Tertiary storage is used for large-scale data storage. These devices are external to the computer system and are typically the slowest. Tertiary storage devices, such as optical disks and magnetic tapes, are often used for system backups.

Memory Hierarchy

Memory hierarchy in a computer system helps bridge the speed gap between the CPU and main memory. The CPU can access its internal registers and main memory, though the latter is slower. Cache memory is added to minimize this mismatch, providing the fastest access time for data that is frequently accessed by the CPU.

The cost of memory typically increases with speed. While larger storage devices are slower and less expensive, they can store more data than CPU registers or cache memory.

Magnetic Disks

Hard disk drives (HDDs) are common secondary storage devices. These magnetic disks store data through magnetization on metal disks coated with a magnetizable material. The disks are placed vertically on a spindle, and a read/write head moves between them to magnetize or demagnetize specific spots. These magnetized spots represent binary data (0s and 1s).

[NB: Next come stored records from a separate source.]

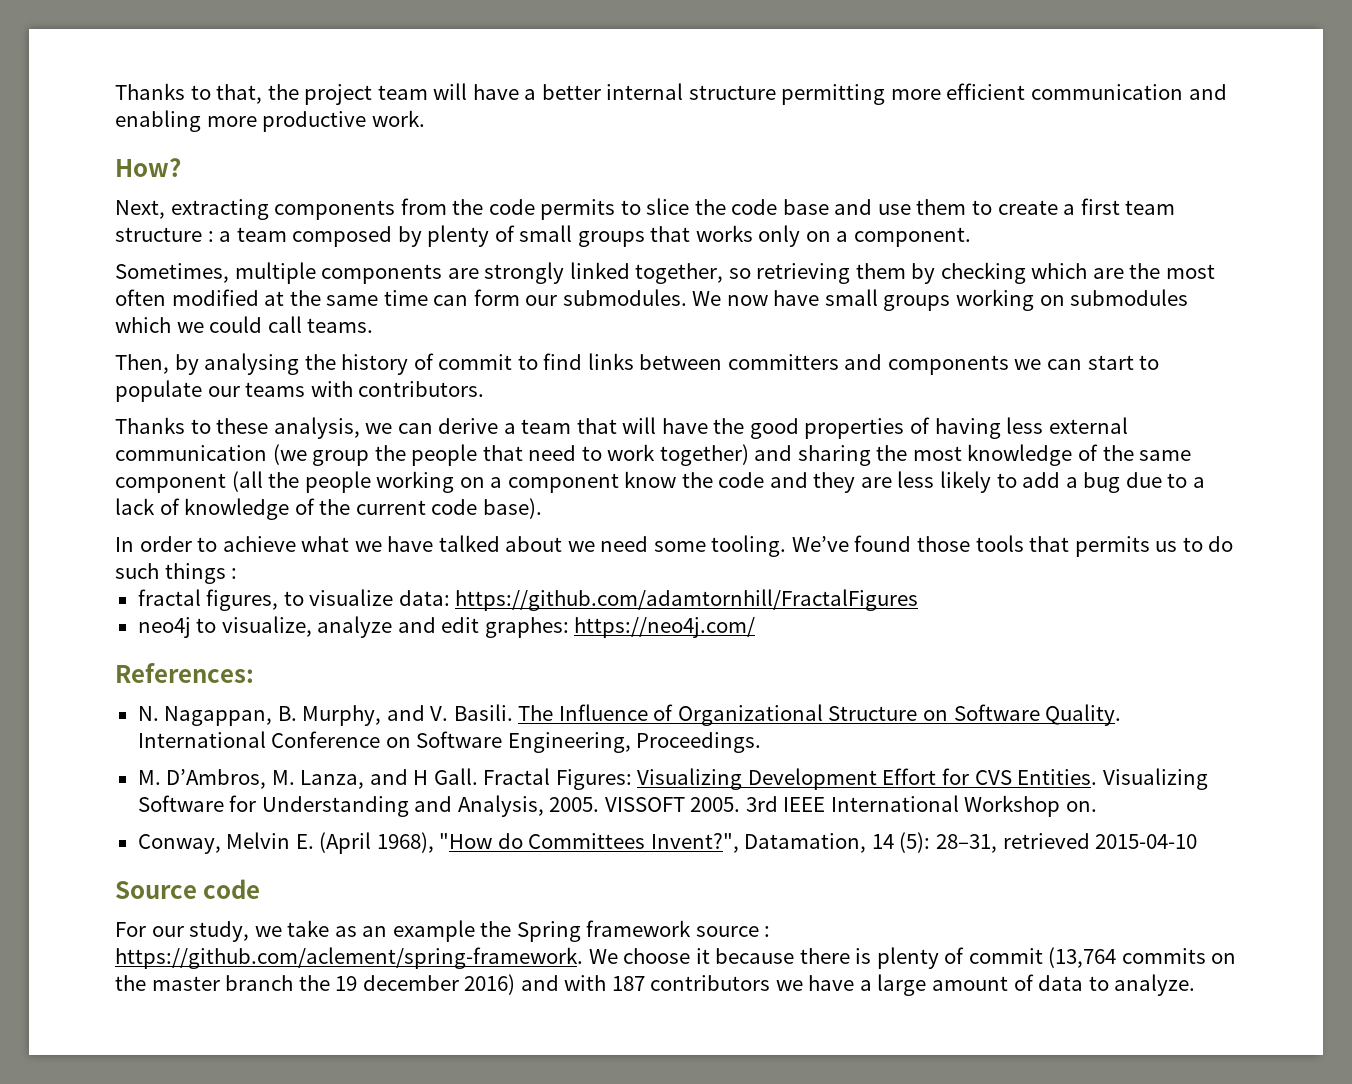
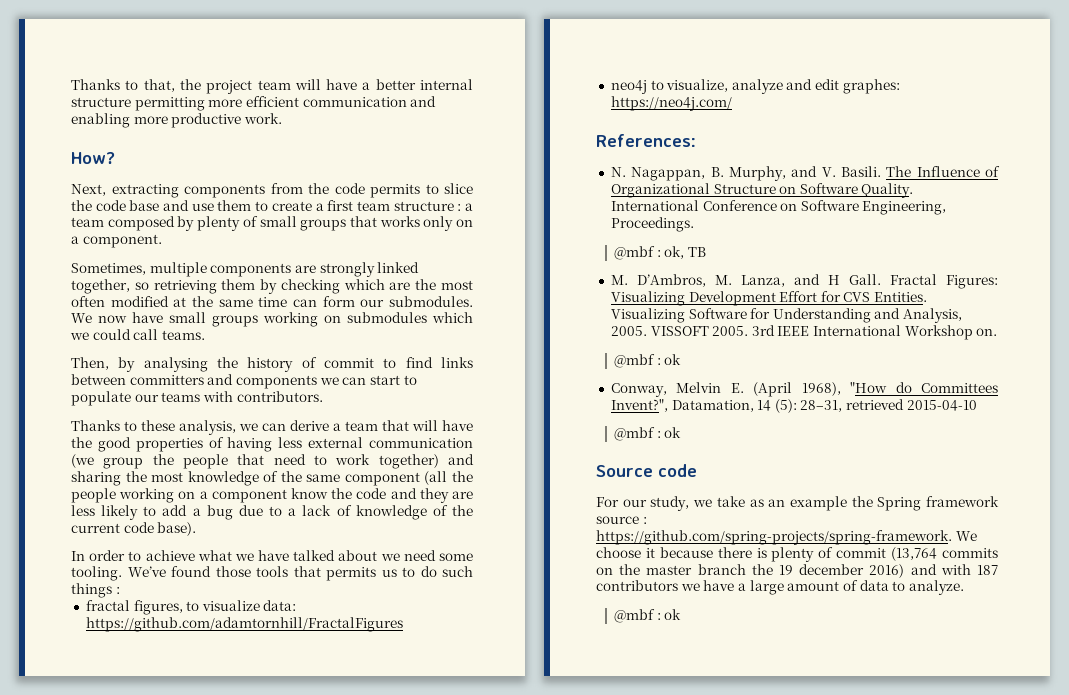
(762, 742) none -> [614,246,706,260] // @mbf : ok, TB
(1097, 806) none -> [614,354,682,368] // @mbf : ok
(1198, 841) none -> [614,427,682,441] // @mbf : ok
[115,947,583,969] https://github.com/aclement/spring-framework. -> [596,530,952,545] https://github.com/spring-projects/spring-framework.
(1196, 985) none -> [614,609,682,623] // @mbf : ok

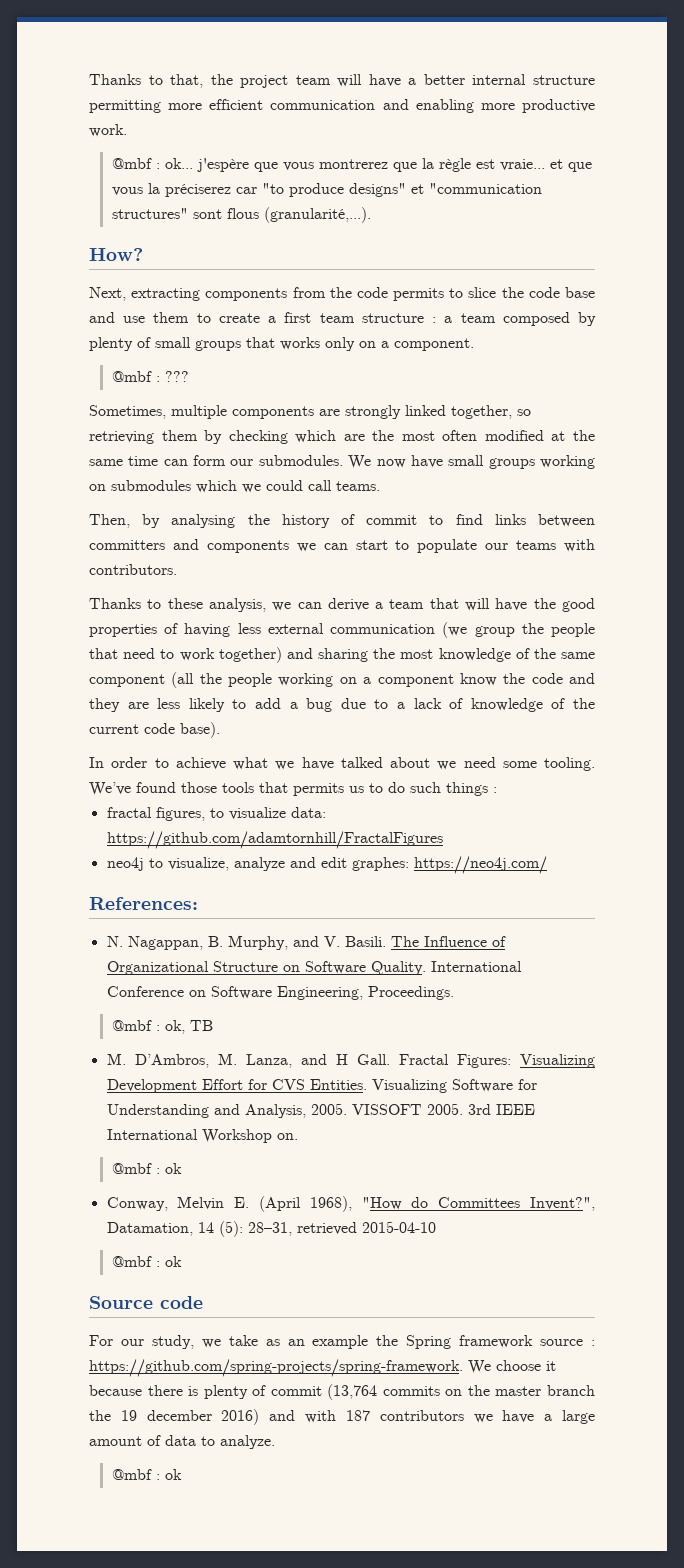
(282, 118) none -> [111,158,592,172] [111,183,542,197] [111,207,371,223] // @mbf : ok... j'espère que vous montrerez que la règle est vraie... et que vous la préciserez car "to produce designs" et "communication structures" sont flous (granularité,...).
(162, 241) none -> [111,371,189,382] // @mbf : ???

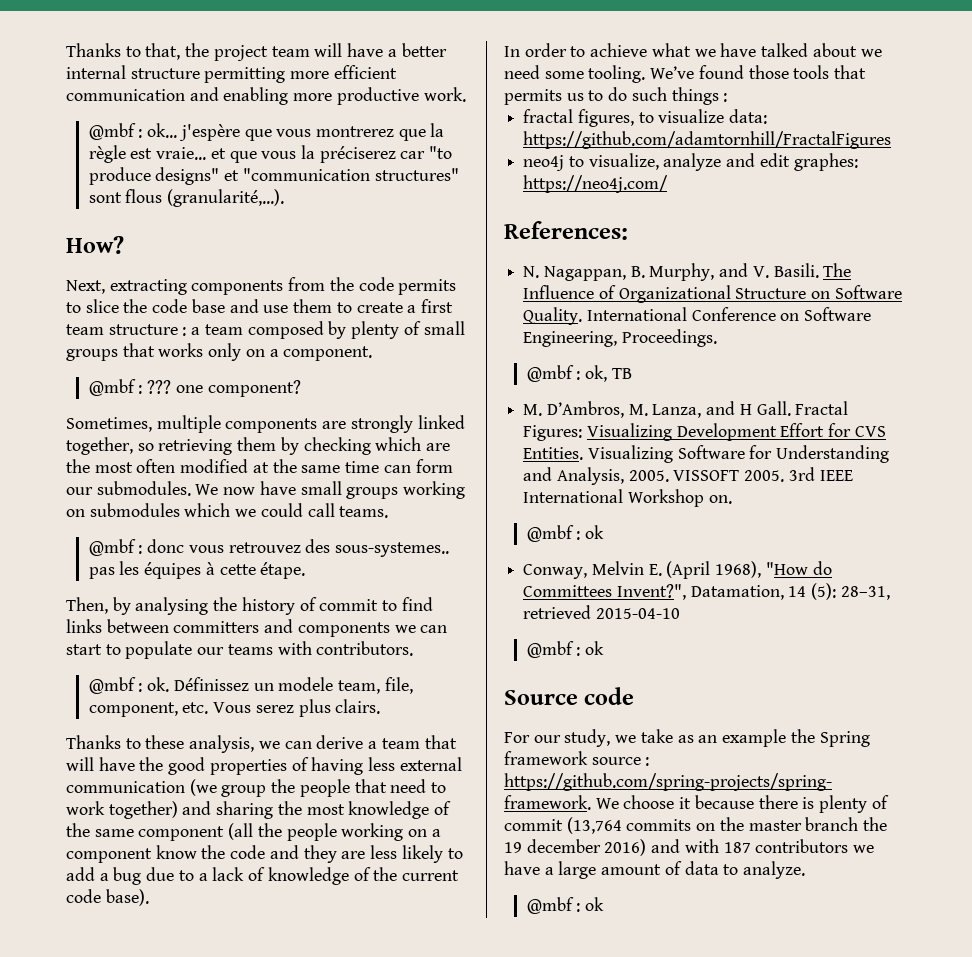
(189, 376) none -> [175,380,301,397] one component?
(380, 486) none -> [88,539,449,557] [88,561,306,579] // @mbf : donc vous retrouvez des sous-systemes.. pas les équipes à cette étape.
(177, 569) none -> [88,677,413,694] [88,699,381,717] // @mbf : ok. Définissez un modele team, file, component, etc. Vous serez plus clairs.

A hard disk is organized with concentric circles called tracks, which are further divided into sectors, each typically storing 512 bytes of data.

Redundant Array of Independent Disks (RAID)

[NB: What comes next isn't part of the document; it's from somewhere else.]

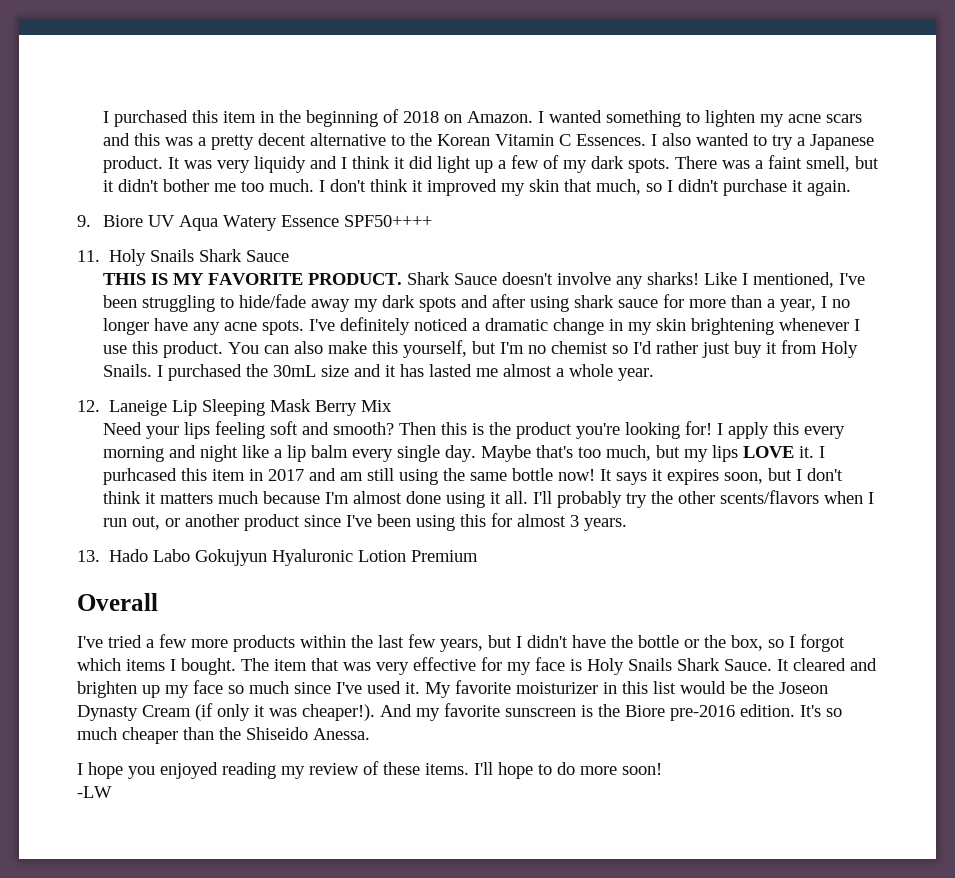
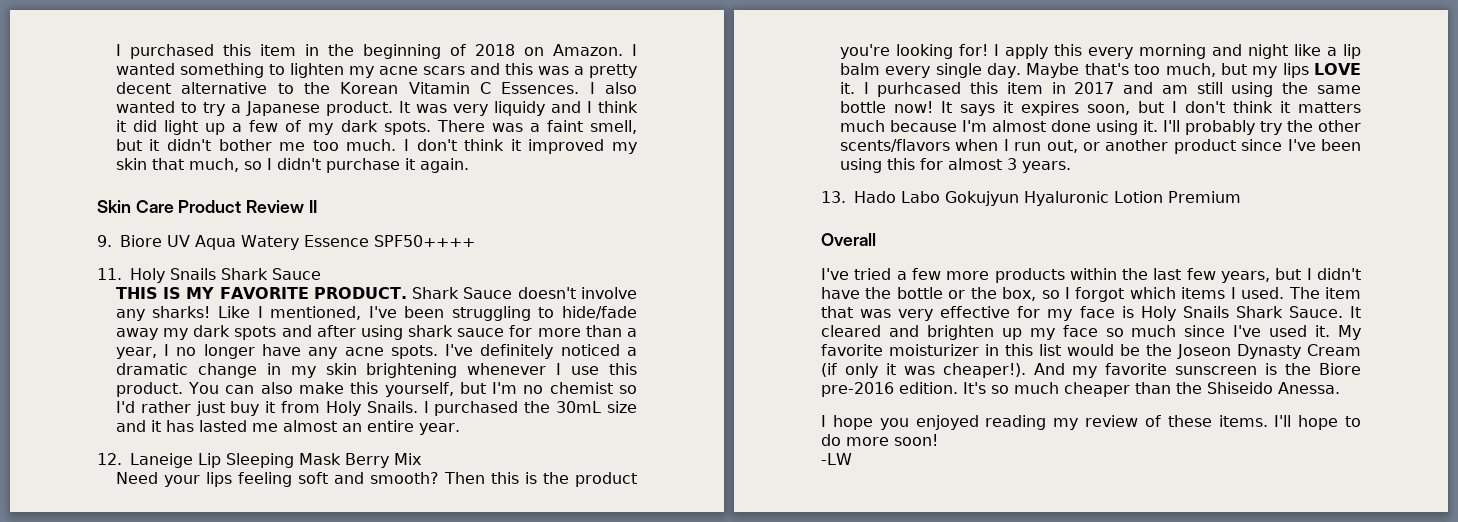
(851, 188) none -> [97,200,317,213] // Skin Care Product Review II
[555,364,613,377] a whole -> [341,420,414,432] an entire
[489,491,528,504] it all. -> [1142,120,1158,132] it.
[181,658,236,675] bought. -> [1241,287,1285,299] used.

RAID, or Redundant Array of Independent Disks, is a technology that connects multiple secondary storage devices to form a single storage unit. Different RAID levels define various ways to use disk arrays to achieve specific goals.

RAID Levels

RAID 0

RAID 0 uses a striped array of disks. Data is split into blocks and distributed among the disks, which enhances speed and performance by allowing parallel read/write operations. However, RAID 0 lacks redundancy and backup.

RAID 1

RAID 1, or mirroring, involves duplicating data across multiple disks. Each disk in the array receives a copy of the data, providing 100% redundancy in case of failure.

RAID 2

RAID 2 utilizes Error Correction Code (ECC) and Hamming distance for data protection. Each data bit is recorded on a separate disk, with ECC codes stored on different disks. Due to its complexity and high cost, RAID 2 is not commonly used.

RAID 3

RAID 3 stripes data across multiple disks and stores parity bits on a separate disk, allowing recovery from a single disk failure.

RAID 4

RAID 4 writes entire blocks of data onto disks and stores parity on a separate disk. It uses block-level striping, unlike RAID 3, which uses byte-level striping. A minimum of three disks is required for RAID 4.

RAID 5

RAID 5 stripes data blocks across disks and distributes parity bits across all disks rather than storing them on a separate disk. This setup provides data redundancy and improved read performance.

RAID 6

RAID 6 extends RAID 5 by using two parity bits distributed across multiple disks, offering enhanced fault tolerance. A minimum of four disks is required for RAID 6.

RAID technology allows for a combination of storage reliability, performance, and data protection by utilizing various RAID levels based on system needs.